In Milan, Italy, a recent retrospective, single-institutional analysis of 334 high-risk prostate carcinoma patients treated with early ART to either a dose of <70.2 or ≥70.2 Gy was performed.[65] The 5-year biochemical relapse-free survival and disease-free survival rates were significantly higher in patients treated with ≥70.2 Gy. A multivariate analysis also identified treatment with RT doses of ≥70.2 Gy to be an independent prognostic factor predicting for an improved biochemical relapse-free survival and disease-free survival rates. A similar dose–response relationship was identified in patients treated with SRT at Stanford University.[66] Moreover, other dosimetric studies have demonstrated that established normal tissue dose constraints for the bladder and rectum can be safely achieved using RT doses up to 72.0 Gy using IMRT.[67]

What is the Prognostic Significance of a Detectable 'Ultrasensitive' PSA Level?

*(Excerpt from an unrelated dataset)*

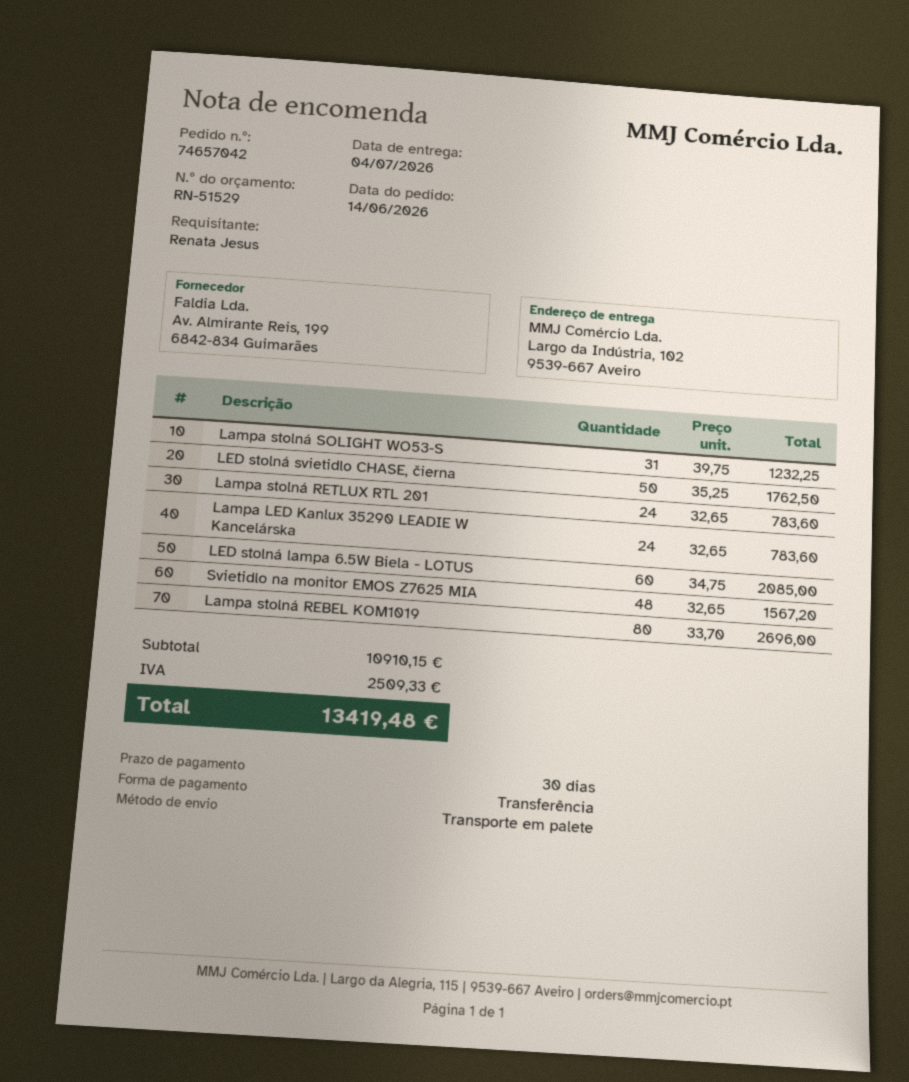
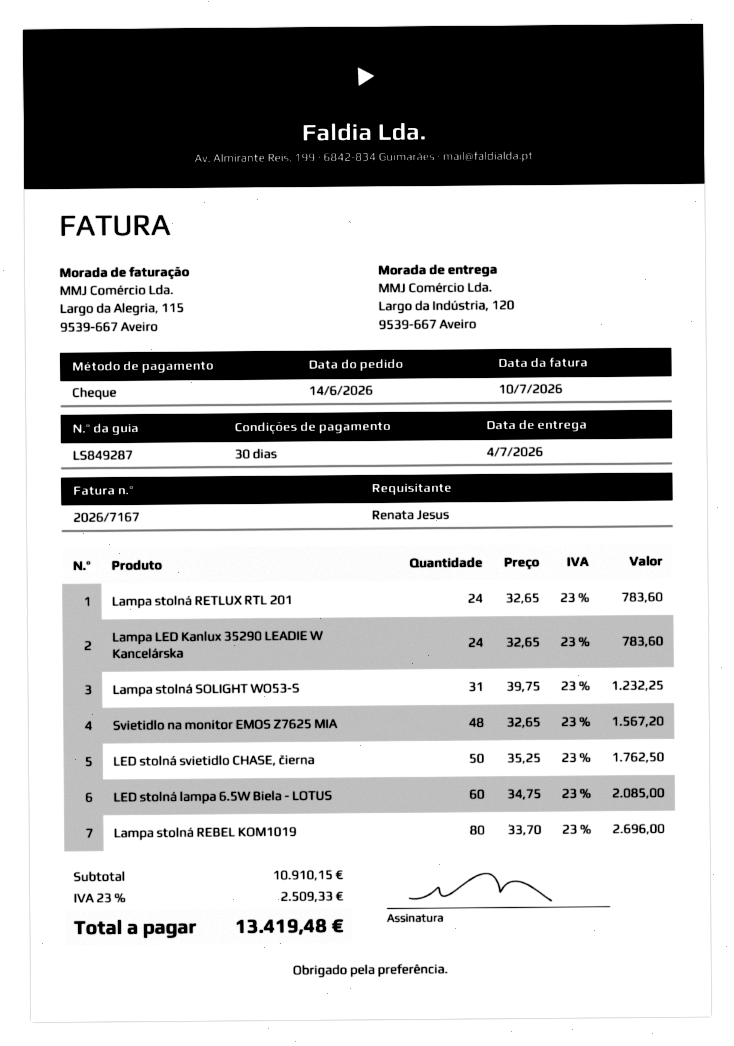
payment method: bank transfer -> cheque
ship to: Largo da Indústria, 102, 9539-667 Aveiro -> Largo da Indústria, 120, 9539-667 Aveiro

Several PSA assays currently in use allow for lower levels of PSA detection than what was previously possible. 'Hypersensitive' assays have a lower limit of detection of 0.1 ng/ml and 'ultrasensitive' PSA assays have a lower limit of detection of <0.1 ng/ml, sometimes detecting levels as low as 0.001 ng/ml.[68] The prognostic significance of a detectable 'ultrasensitive' PSA level has been a source of confusion within the urologic-oncology community. Although some reports have suggested potential benefits for these assays, other reports have indicated that these results are unreliable and result in unwarranted patient and physician anxiety.[69] However, more recent studies have demonstrated that an undetectable ultrasensitive PSA nadir is an independent predictor of biochemical recurrence-free survival that may be used to identify patients who will require salvage treatments.[70] As data from institutions and clinical trials utilizing such assays materialize, we will be able to further characterize the prognostic significance of these values.